Xi Jinping ha decidido actuar de manera temprana y agresiva en lo que respecta a Hong Kong y el mensaje al nuevo presidente de Estados Unidos ha sido inequívoco: no existirá tolerancia alguna a la disidencia de los postulados que emanan del Partido Comunista chino.

En atención a ello, Carrie Lam, la directora ejecutiva del gobierno de la ciudad, procedió la semana pasada a expulsar del territorio a cuatro legisladores de la máxima autoridad legislativa por considerarlos antipatriotas, lo que provocó una reacción en cadena de 15 de los miembros pro-demócratas del Consejo Legislativo. Estos funcionarios renunciaron irrevocablemente a sus cargos sin conseguir que los jerarcas en Pekín reconsideraran la medida.

La crisis provocada por la irreductibilidad de Pekín a aceptar detractores dentro de las filas oficiales se produce en un momento apropiado para que quede claro ante el mundo, y particularmente ante el nuevo gobierno norteamericano, cuáles son las condiciones que imperarán en adelante. En materia de derechos fundamentales de los individuos, este episodio le ha dado pie igualmente a declarar taxativamente que no se permitirán en lo sucesivo manifestaciones de ninguna índole en favor de las libertades.

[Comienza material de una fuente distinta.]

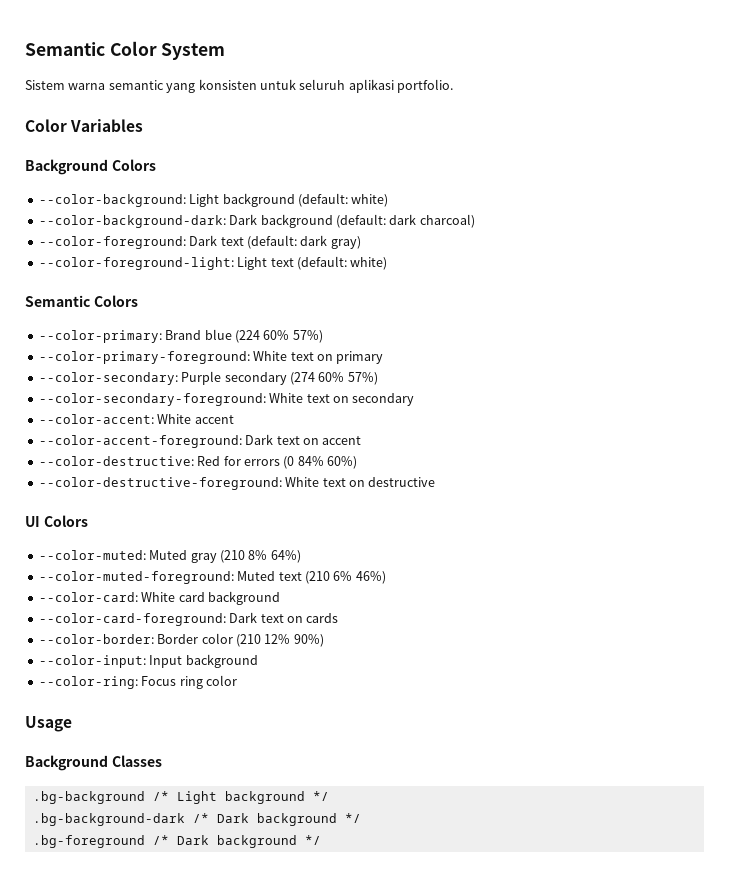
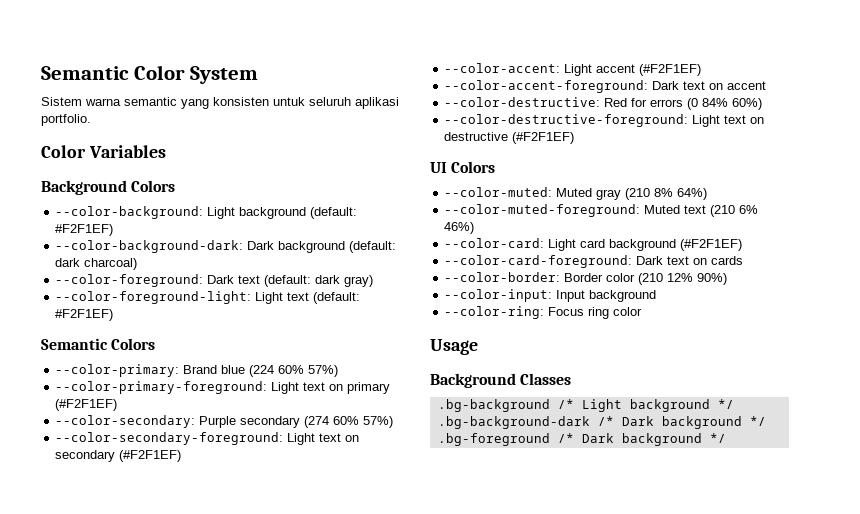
- --color-background: Light background (default: white)
+ --color-background: Light background (default: #F2F1EF)
- --color-foreground-light: Light text (default: white)
+ --color-foreground-light: Light text (default: #F2F1EF)
- --color-primary-foreground: White text on primary
+ --color-primary-foreground: Light text on primary (#F2F1EF)
- --color-secondary-foreground: White text on secondary
+ --color-secondary-foreground: Light text on secondary (#F2F1EF)
- --color-accent: White accent
+ --color-accent: Light accent (#F2F1EF)
- --color-destructive-foreground: White text on destructive
+ --color-destructive-foreground: Light text on destructive (#F2F1EF)
- --color-card: White card background
+ --color-card: Light card background (#F2F1EF)

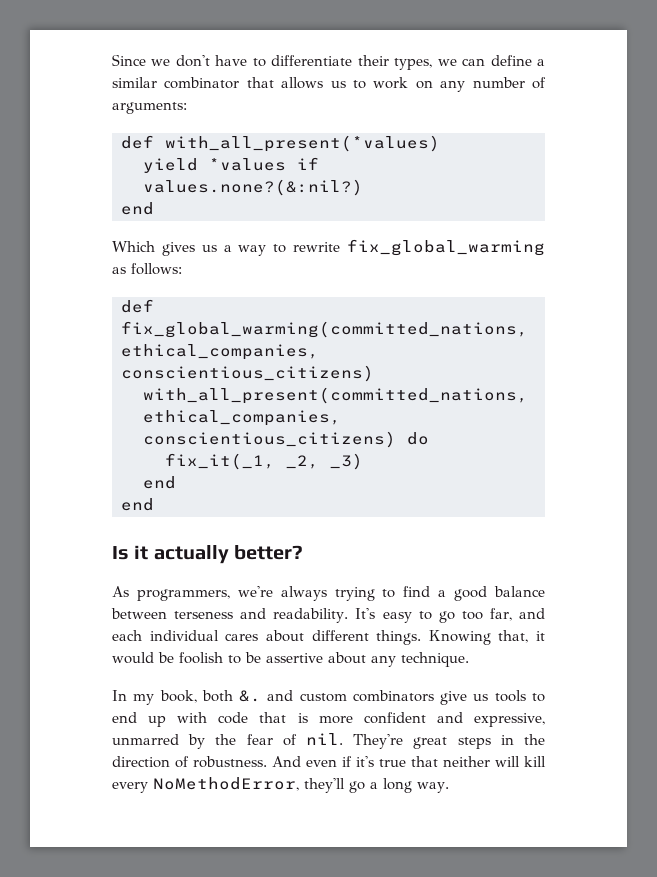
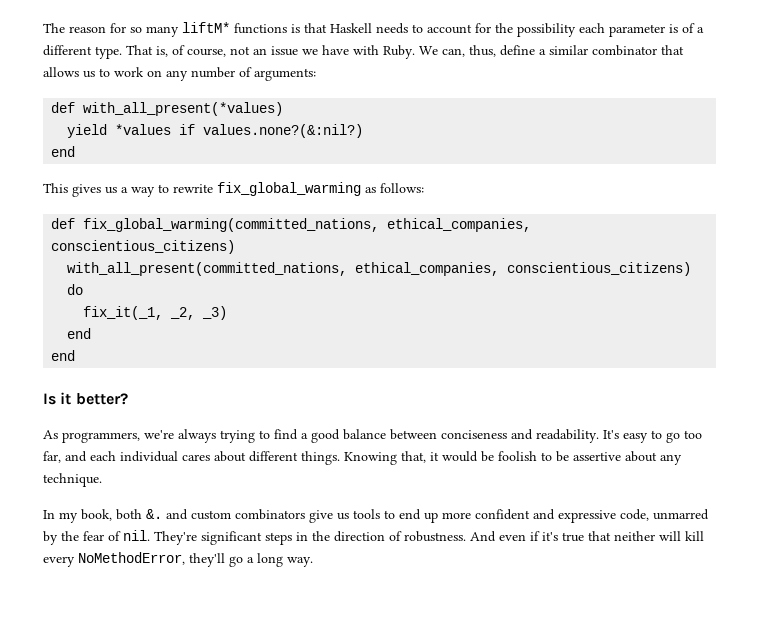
- Since we don't have to differentiate their types, we can define a similar combinator that allows us to work on any number of arguments:
+ The reason for so many liftM* functions is that Haskell needs to account for the possibility each parameter is of a different type. That is, of course, not an issue we have with Ruby. We can, thus, define a similar combinator that allows us to work on any number of arguments:
- Which gives us a way to rewrite fix_global_warming as follows:
+ This gives us a way to rewrite fix_global_warming as follows:
- Is it actually better?
+ Is it better?
- As programmers, we're always trying to find a good balance between terseness and readability.
+ As programmers, we're always trying to find a good balance between conciseness and readability.
- In my book, both &. and custom combinators give us tools to end up with code that is more confident and expressive, unmarred by the fear of nil.
+ In my book, both &. and custom combinators give us tools to end up more confident and expressive code, unmarred by the fear of nil.
- They're great steps in the direction of robustness.
+ They're significant steps in the direction of robustness.

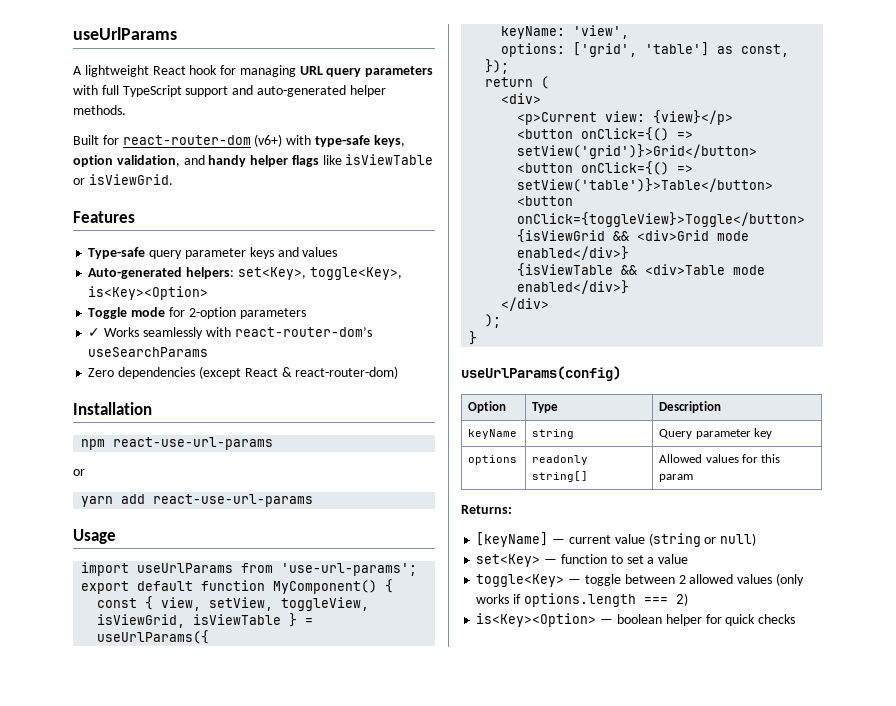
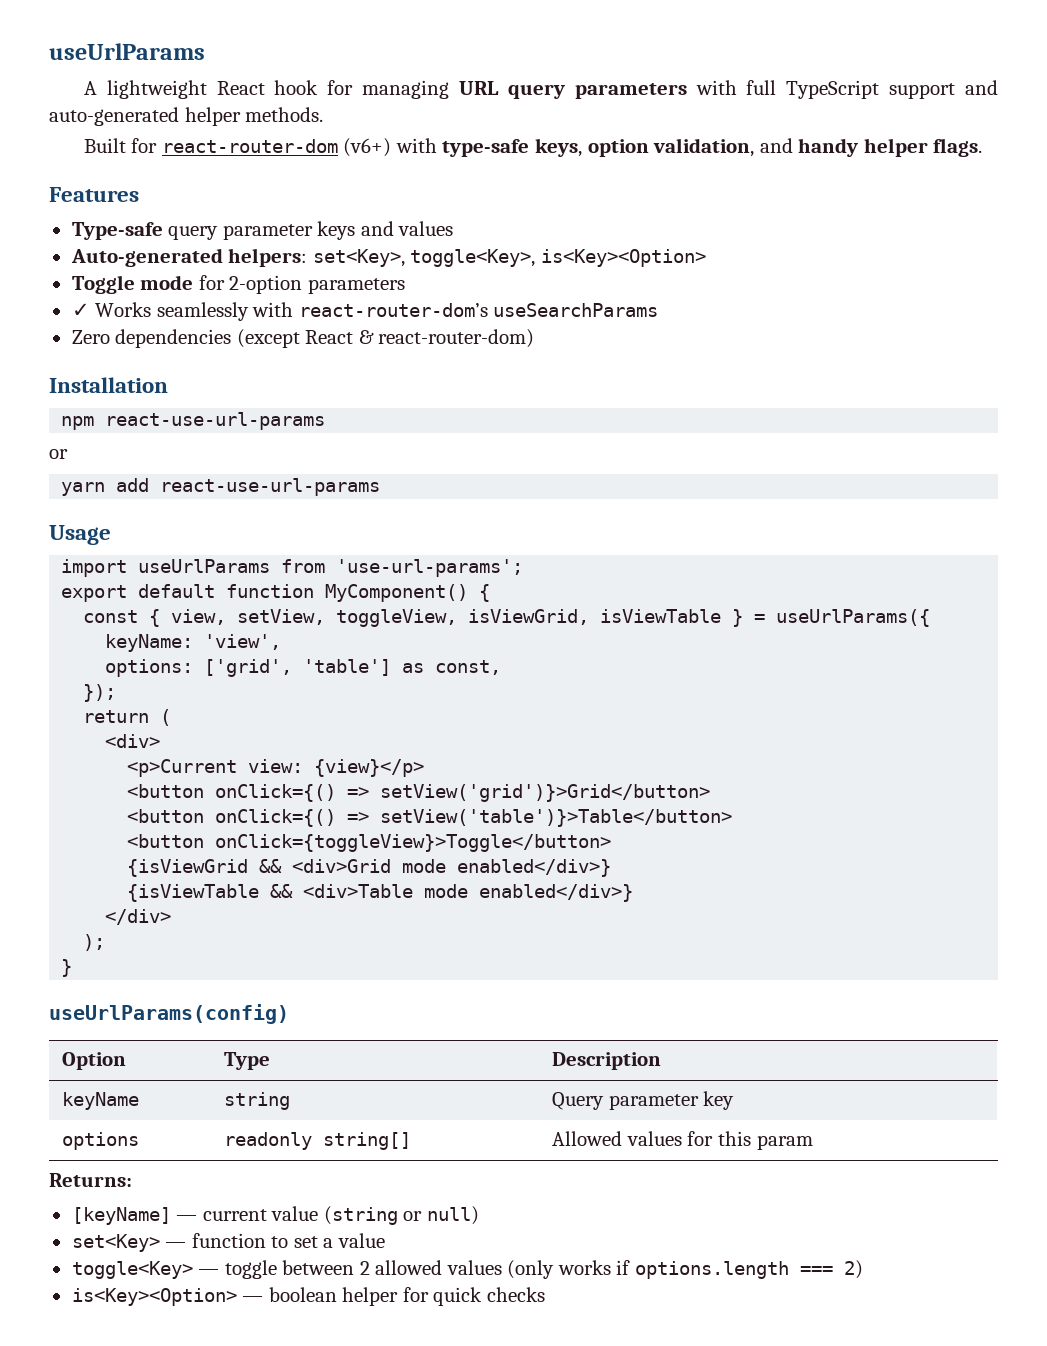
- Built for react-router-dom (v6+) with type-safe keys, option validation, and handy helper flags like isViewTable or isViewGrid.
+ Built for react-router-dom (v6+) with type-safe keys, option validation, and handy helper flags.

Todo este destemplado posicionamiento debe ser visto de esta manera: si el advenimiento de una nueva presidencia en la primera potencia mundial representa una oportunidad para la distensión entre los dos grandes, no será China quien se la ponga fácil. Este nuevo episodio configura una respuesta bien pensada y muy elocuente del líder asiático a las declaraciones de Joe Biden durante su campaña electoral, en las que no le ahorró epítetos agresivos a Xi. Este no solo fue calificado de “matón”.  El nuevo inquilino de la Casa Blanca aclaró que haría lo necesario para “presionar, aislar y castigar al gigante asiático”.

Pero hay más. A inicios de este año, un artículo con la rúbrica del líder demócrata en la revista Foreign Affairs no dejaba espacio a interpretaciones: “La forma más eficaz de encarar este desafío –se refería al gran coloso de Asia– es construir un frente de aliados y socios de Estados Unidos para enfrentar los comportamientos abusivos y las violaciones de los derechos humanos de China, incluso mientras buscamos cooperar con Pekín en cuestiones en las que convergen nuestros intereses, como el cambio climático, la no proliferación y la seguridad sanitaria mundial”.

La situación de Hong Kong representa para el nuevo gobierno estadounidense la ocasión perfecta para recabar solidaridades en el mundo occidental. Conseguir aliados en el específico campo del respeto a los derechos humanos y a la libertad de opinión resulta infinitamente más sencillo y menos costoso para los terceros que asociarse a Estados Unidos en la tarea de ejercer presión económica comercial o tecnológica contra China, una confrontación en la que hay mucho más que perder.

Si ese es el norte del nuevo gobierno, expresado por el propio presidente Biden, Xi tenía que reaccionar. Y lo ha hecho en el sentido de ponerle precio al disenso pero no solo de los ciudadanos en Hong Kong. Con la Ley de Seguridad Nacional adoptada hace pocas semanas, la que proscribe las manifestaciones a favor de la institucionalidad, y este gesto en desfavor de los parlamentarios, Xi, como en un juego de dominó, ha puesto sobre la mesa una piedra de tranca. Con ella intenta ponerle fin a la eventual tentación de terceros países de sumarse a la gesta de los americanos.